(Data excerpts)

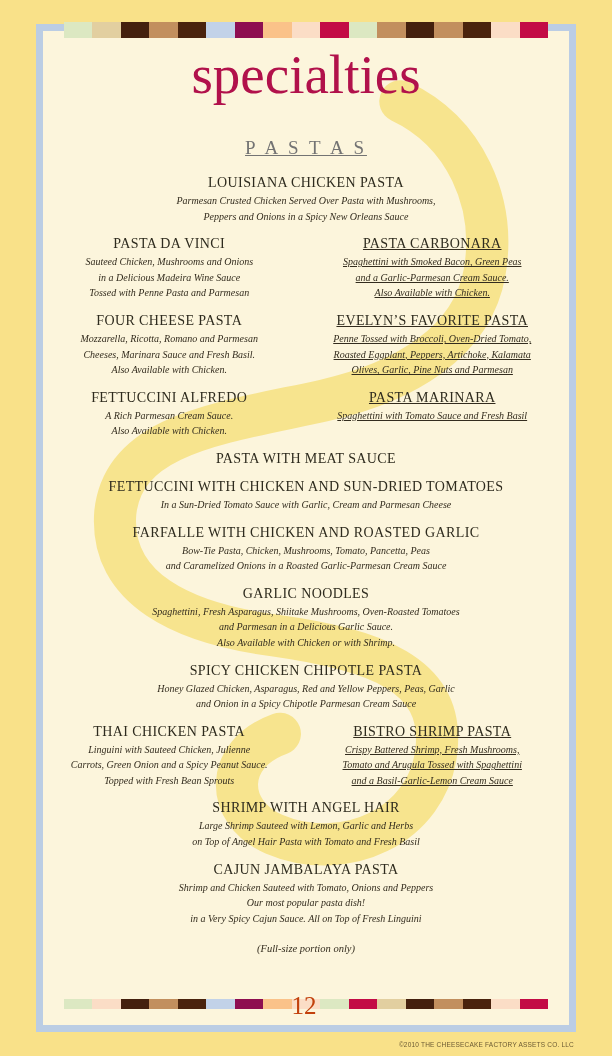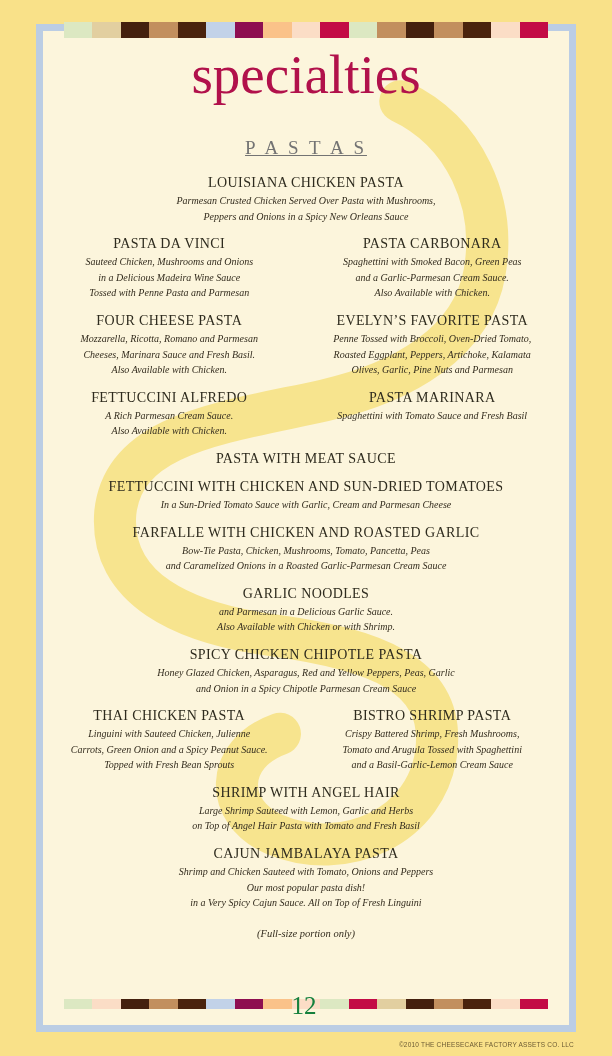--- a/index.html
+++ b/index.html
@@ -14,32 +14,32 @@
   .page{position:absolute;left:7px;top:7px;right:7px;bottom:7px;
     background:var(--page_bg,#FCF5DC);overflow:hidden;}
   .swirl{position:absolute;left:0;top:0;width:100%;height:100%;z-index:1;}
   .content{position:relative;z-index:2;text-align:center;padding-top:22px;}
   .title{font-size:55px;line-height:44px;color:var(--title_red,#B1114B);}
   .section{margin-top:40px;font-size:19px;letter-spacing:3px;color:#737373;text-decoration:underline;}
   .rows{margin-top:16px;}
   .row{margin-bottom:12px;}
   .row.cols{display:flex;}
   .row.cols .item:first-child{width:48%;}
-  .row.cols .item:last-child{width:52%;}
+  .row.cols .item:last-child{width:52%;text-decoration:underline;}
   .row.full .item{width:100%;}
   .iname{font-size:14px;letter-spacing:.4px;margin-bottom:2px;color:#2e2b1e;}
   .idesc{font-style:italic;font-size:10px;line-height:15.6px;}
   .ifine{font-style:italic;font-size:10.5px;margin-top:17px;}
   .note{font-style:italic;font-size:12.5px;margin-top:20px;}
   .tiles{position:absolute;display:flex;z-index:3;}
   .tiles span{flex:1;}
   .tiles-top{left:64px;right:64px;top:22px;height:16px;}
   .tiles-bottom{left:64px;right:64px;bottom:47px;height:10px;}
   .pagenum{position:absolute;left:0;right:4px;bottom:36px;text-align:center;
-    font-size:25px;color:#15803d;z-index:4;}
+    font-size:25px;color:#c2410c;z-index:4;}
   .copyright{position:absolute;right:38px;bottom:8px;font-size:6.5px;
     color:#6b5a33;font-family:"Liberation Sans","DejaVu Sans",sans-serif;
     letter-spacing:.2px;z-index:5;}
 </style>
 </head>
 <body style="background: rgb(249, 225, 137);">
 
 <div class="frame">
   <div class="page">
     <svg class="swirl" viewBox="0 0 524 990" aria-hidden="true">
@@ -135,20 +135,21 @@
               <div class="idesc">
                 <div>Bow-Tie Pasta, Chicken, Mushrooms, Tomato, Pancetta, Peas</div>
                 <div>and Caramelized Onions in a Roasted Garlic-Parmesan Cream Sauce</div>
               </div>
             </div>
           </div>
           <div class="row full">
             <div class="item">
               <div class="iname">GARLIC NOODLES</div>
               <div class="idesc">
+                <div>Spaghettini, Fresh Asparagus, Shiitake Mushrooms, Oven-Roasted Tomatoes</div>
                 <div>and Parmesan in a Delicious Garlic Sauce.</div>
                 <div>Also Available with Chicken or with Shrimp.</div>
               </div>
             </div>
           </div>
           <div class="row full">
             <div class="item">
               <div class="iname">SPICY CHICKEN CHIPOTLE PASTA</div>
               <div class="idesc">
                 <div>Honey Glazed Chicken, Asparagus, Red and Yellow Peppers, Peas, Garlic</div>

* **WHAT TO PRODUCE**:
Only lines of the data holding the word "tiles" go in the answer. Please copy each of them.

* **RESULT**:
   .tiles{position:absolute;display:flex;z-index:3;}
   .tiles span{flex:1;}
   .tiles-top{left:64px;right:64px;top:22px;height:16px;}
   .tiles-bottom{left:64px;right:64px;bottom:47px;height:10px;}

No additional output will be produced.